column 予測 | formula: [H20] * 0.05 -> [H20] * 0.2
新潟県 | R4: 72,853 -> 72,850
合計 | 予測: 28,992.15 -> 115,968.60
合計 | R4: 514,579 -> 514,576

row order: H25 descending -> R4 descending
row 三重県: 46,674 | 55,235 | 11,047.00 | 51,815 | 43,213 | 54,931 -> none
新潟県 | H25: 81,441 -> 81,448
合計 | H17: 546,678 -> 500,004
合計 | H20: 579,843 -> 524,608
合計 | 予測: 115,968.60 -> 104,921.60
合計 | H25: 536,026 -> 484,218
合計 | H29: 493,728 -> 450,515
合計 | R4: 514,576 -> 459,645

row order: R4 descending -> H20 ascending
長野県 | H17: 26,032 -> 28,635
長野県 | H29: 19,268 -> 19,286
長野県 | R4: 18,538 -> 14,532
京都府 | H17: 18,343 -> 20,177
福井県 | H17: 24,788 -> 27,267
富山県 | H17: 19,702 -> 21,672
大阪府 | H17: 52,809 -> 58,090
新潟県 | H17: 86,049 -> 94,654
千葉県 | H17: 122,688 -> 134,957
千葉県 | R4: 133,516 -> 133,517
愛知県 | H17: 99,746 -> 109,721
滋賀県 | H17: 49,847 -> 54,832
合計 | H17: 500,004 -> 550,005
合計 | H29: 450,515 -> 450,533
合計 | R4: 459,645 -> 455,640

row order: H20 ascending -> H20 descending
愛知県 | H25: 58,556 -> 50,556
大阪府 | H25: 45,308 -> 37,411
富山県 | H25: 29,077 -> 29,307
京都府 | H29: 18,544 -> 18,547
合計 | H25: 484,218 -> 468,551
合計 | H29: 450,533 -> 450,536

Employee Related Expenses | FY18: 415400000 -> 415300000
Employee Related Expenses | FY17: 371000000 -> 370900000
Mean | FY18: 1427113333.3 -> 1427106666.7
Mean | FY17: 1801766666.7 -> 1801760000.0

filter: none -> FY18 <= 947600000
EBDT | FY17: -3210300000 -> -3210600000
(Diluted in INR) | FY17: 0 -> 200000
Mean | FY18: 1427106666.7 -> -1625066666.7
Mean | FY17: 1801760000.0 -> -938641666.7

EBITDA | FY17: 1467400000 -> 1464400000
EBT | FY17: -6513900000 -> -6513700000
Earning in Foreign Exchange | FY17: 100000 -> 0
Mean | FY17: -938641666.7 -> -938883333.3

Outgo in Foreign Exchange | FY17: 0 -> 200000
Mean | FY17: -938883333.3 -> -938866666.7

★ ★ ★

** Exercise goal **
Give again the lines from the line holding "Outgo in Foreign Exchange | FY17: 0 -> 200000" through the close of the listing, both included, exactly as written and with nothing else.

** Problem solution **
Outgo in Foreign Exchange | FY17: 0 -> 200000
Mean | FY17: -938883333.3 -> -938866666.7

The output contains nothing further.